#### [Aim of the exercise]
Copy each line of the records below that has "containsAlchohol" in it.

** Available data follows **

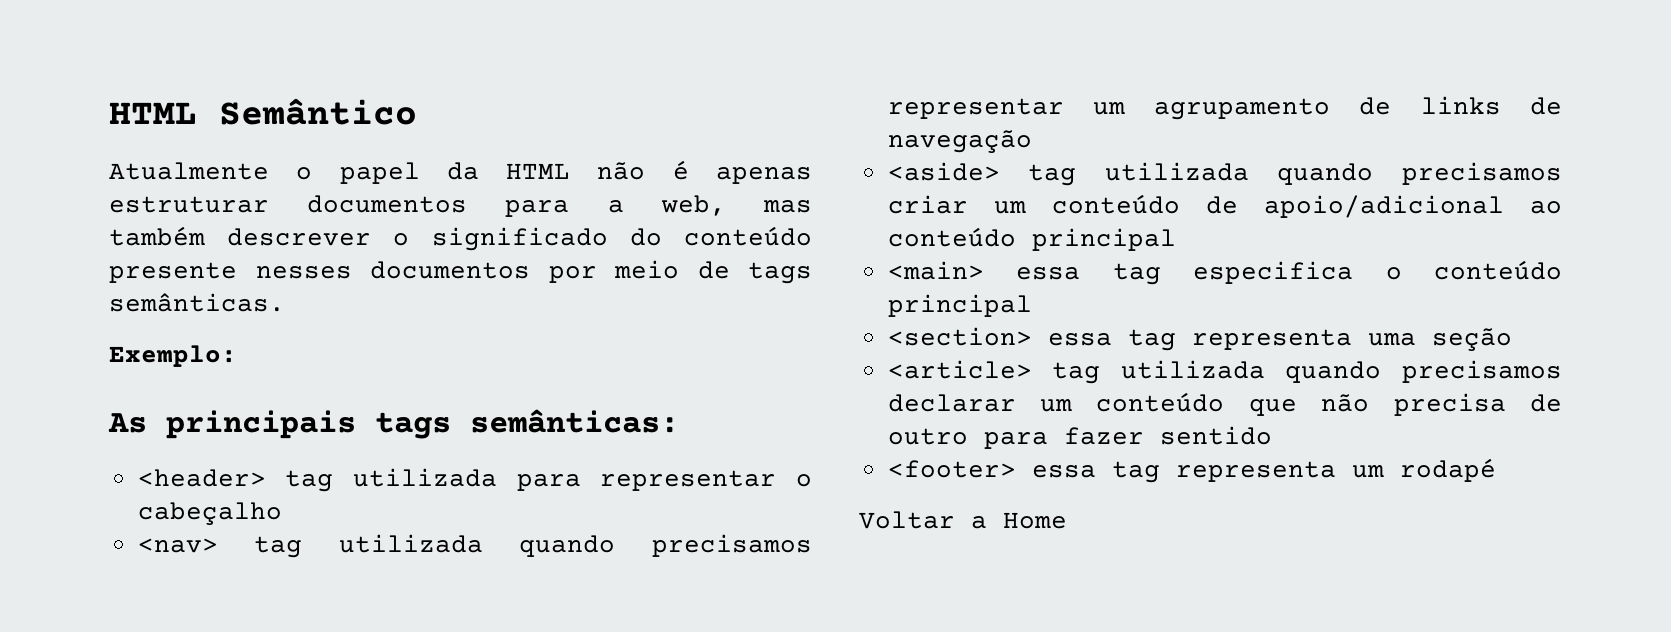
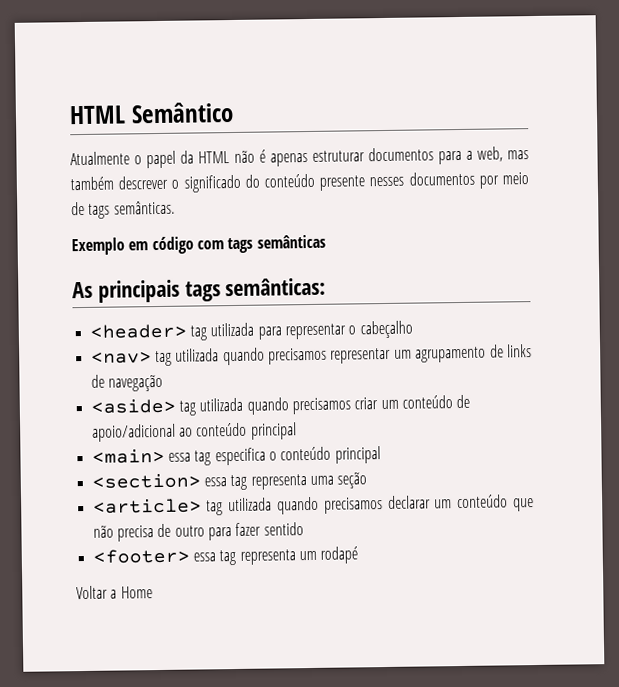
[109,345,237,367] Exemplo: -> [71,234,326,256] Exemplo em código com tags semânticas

** End of Available data **
** Available data follows **

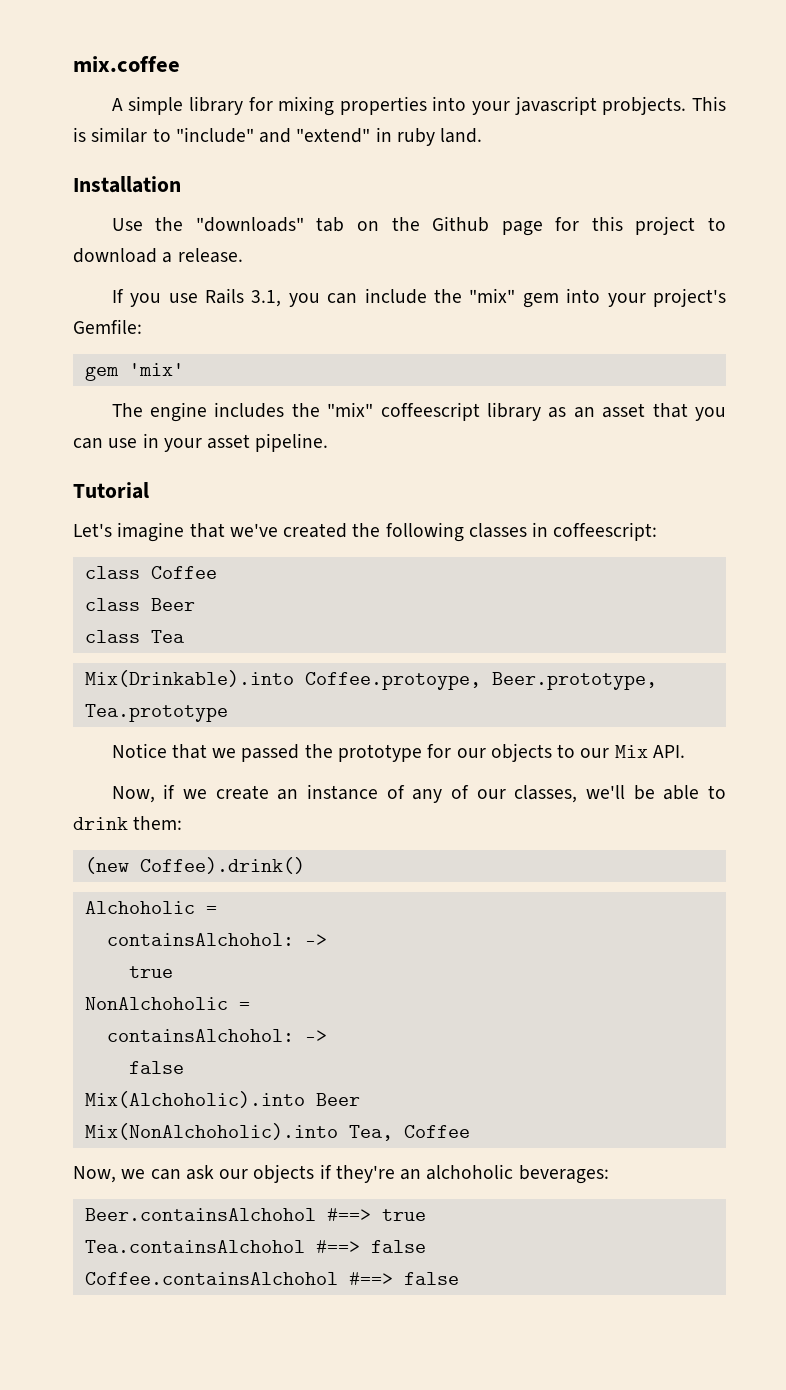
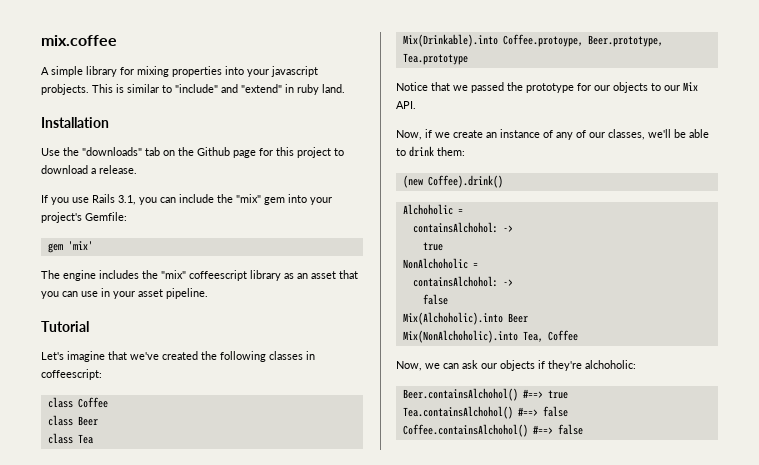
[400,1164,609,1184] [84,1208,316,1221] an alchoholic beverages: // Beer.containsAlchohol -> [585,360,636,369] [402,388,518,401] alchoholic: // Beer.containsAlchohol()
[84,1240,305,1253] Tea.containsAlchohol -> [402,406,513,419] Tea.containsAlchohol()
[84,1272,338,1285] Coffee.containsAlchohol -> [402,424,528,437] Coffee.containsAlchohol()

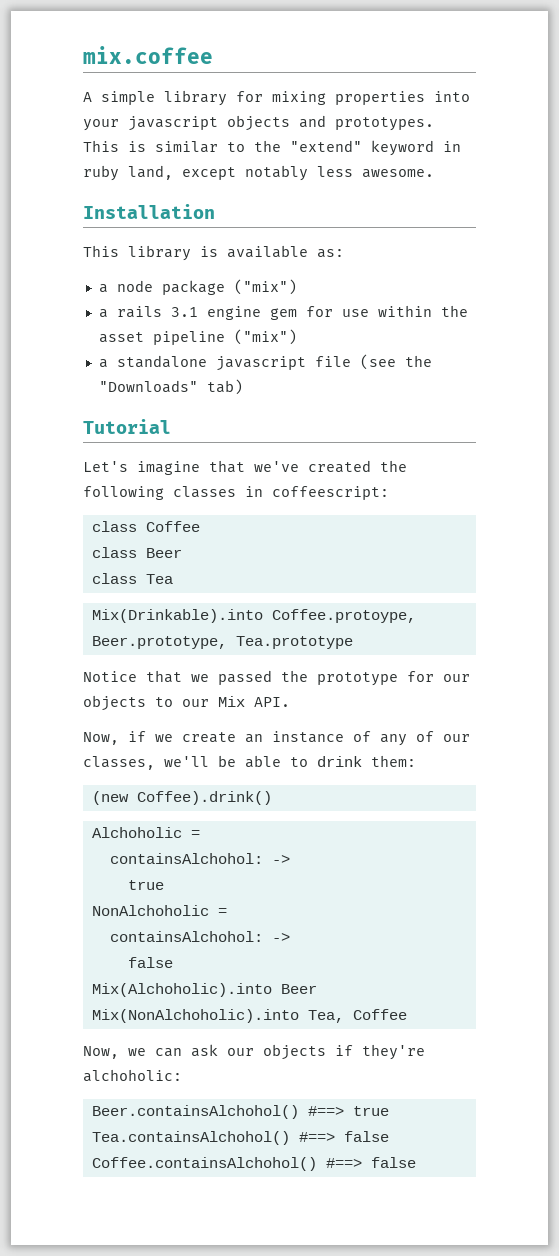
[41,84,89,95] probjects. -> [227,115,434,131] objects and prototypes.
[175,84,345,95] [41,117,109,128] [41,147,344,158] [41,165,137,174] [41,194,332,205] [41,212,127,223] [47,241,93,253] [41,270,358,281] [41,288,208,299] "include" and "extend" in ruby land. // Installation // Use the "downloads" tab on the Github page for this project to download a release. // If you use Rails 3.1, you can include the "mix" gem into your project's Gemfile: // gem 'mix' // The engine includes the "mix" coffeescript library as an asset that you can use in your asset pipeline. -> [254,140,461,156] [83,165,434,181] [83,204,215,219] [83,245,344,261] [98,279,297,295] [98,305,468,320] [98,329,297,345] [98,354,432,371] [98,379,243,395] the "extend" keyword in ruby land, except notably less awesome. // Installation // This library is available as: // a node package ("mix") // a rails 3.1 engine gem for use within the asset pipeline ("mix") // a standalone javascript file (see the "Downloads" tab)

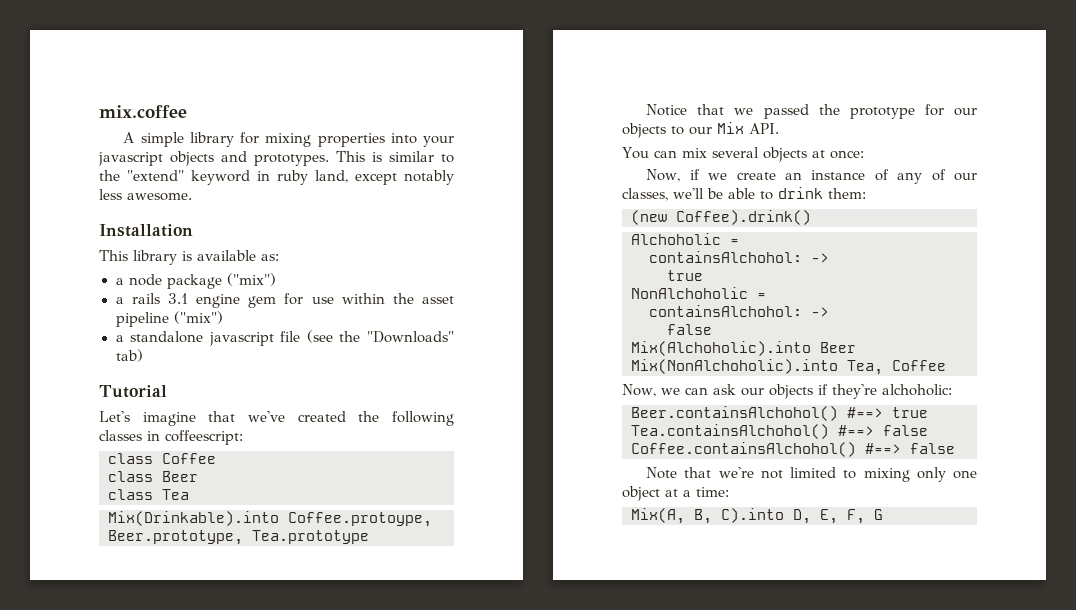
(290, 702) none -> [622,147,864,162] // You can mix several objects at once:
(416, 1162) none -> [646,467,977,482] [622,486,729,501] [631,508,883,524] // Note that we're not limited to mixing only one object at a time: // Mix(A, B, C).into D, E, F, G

** End of Available data **

#### [Output of the task]
[400,1164,609,1184] [84,1208,316,1221] an alchoholic beverages: // Beer.containsAlchohol -> [585,360,636,369] [402,388,518,401] alchoholic: // Beer.containsAlchohol()
[84,1240,305,1253] Tea.containsAlchohol -> [402,406,513,419] Tea.containsAlchohol()
[84,1272,338,1285] Coffee.containsAlchohol -> [402,424,528,437] Coffee.containsAlchohol()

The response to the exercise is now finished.